> **Dataset entries**:
··········
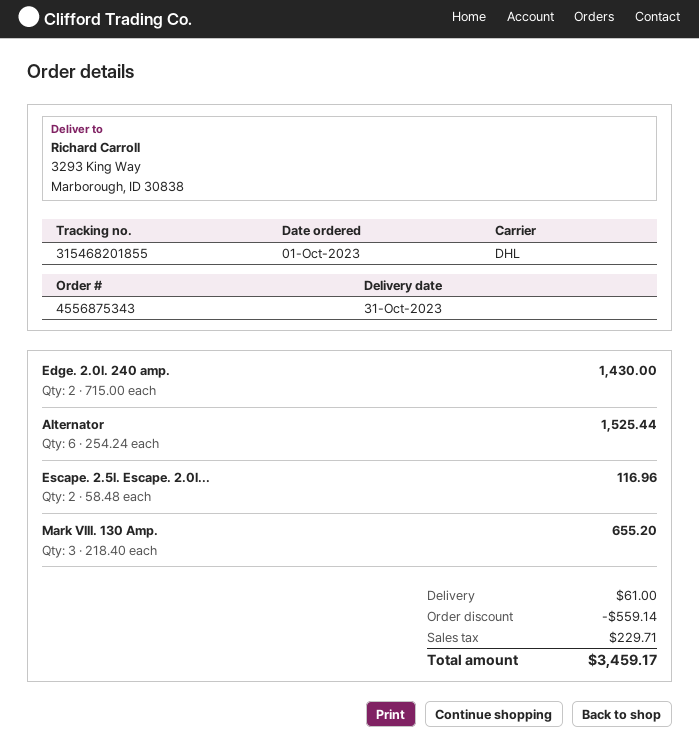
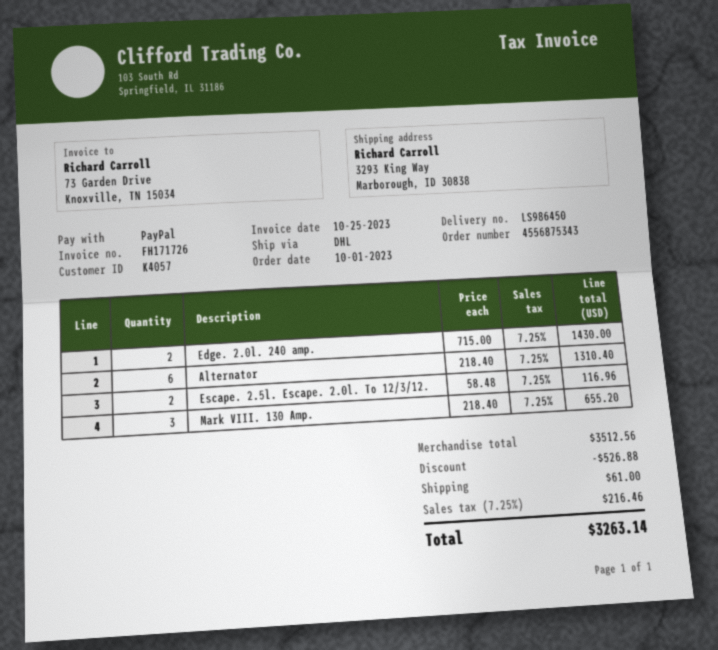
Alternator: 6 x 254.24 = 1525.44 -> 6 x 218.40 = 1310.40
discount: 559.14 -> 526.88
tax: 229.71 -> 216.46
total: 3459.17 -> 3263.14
··········
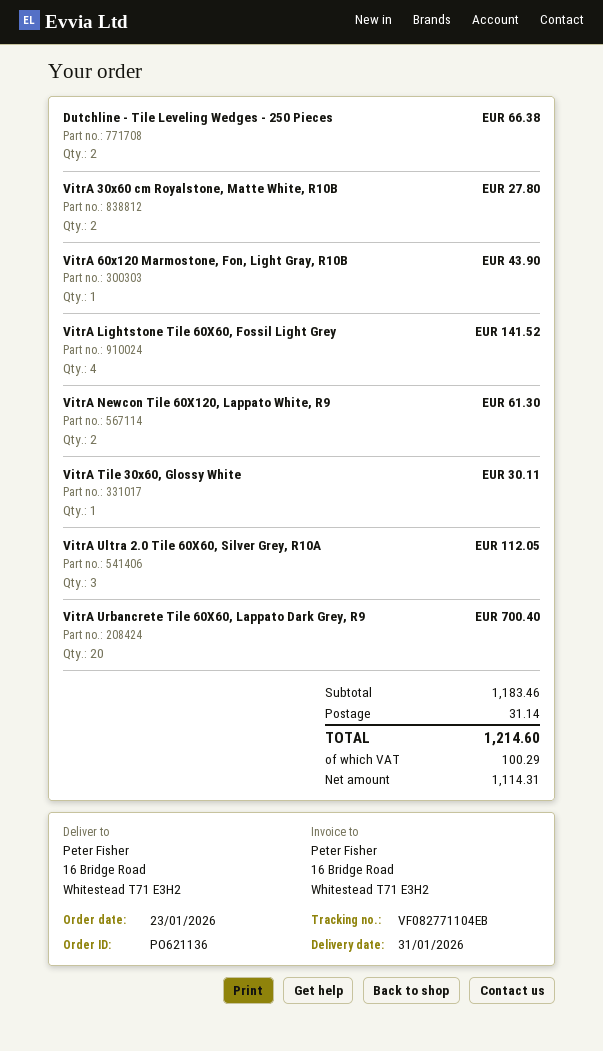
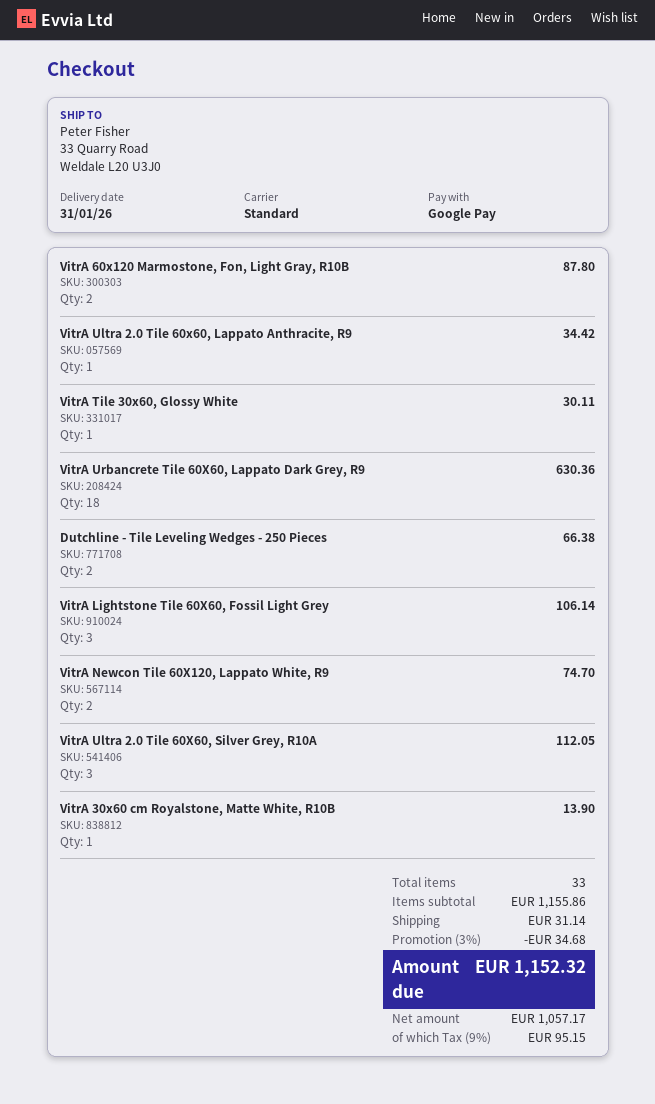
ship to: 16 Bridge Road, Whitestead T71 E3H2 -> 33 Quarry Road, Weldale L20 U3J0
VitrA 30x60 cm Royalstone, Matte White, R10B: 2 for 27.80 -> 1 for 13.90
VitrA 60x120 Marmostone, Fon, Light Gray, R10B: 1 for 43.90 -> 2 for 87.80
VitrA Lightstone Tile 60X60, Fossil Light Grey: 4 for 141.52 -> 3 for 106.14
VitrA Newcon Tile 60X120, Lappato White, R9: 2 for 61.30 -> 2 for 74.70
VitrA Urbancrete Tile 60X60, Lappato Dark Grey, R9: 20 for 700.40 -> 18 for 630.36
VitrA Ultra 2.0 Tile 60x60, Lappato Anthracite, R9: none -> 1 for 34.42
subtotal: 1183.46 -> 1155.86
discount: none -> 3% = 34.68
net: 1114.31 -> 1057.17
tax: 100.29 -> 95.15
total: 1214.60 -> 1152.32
··········
> **Instructions to follow**: Set down precisely the lines above between the line holding "Alternator: 6 x" and the line holding "total: 3459.17 -> 3263.14", inclusive, and nothing beyond them.

> **Reply to the task**:
Alternator: 6 x 254.24 = 1525.44 -> 6 x 218.40 = 1310.40
discount: 559.14 -> 526.88
tax: 229.71 -> 216.46
total: 3459.17 -> 3263.14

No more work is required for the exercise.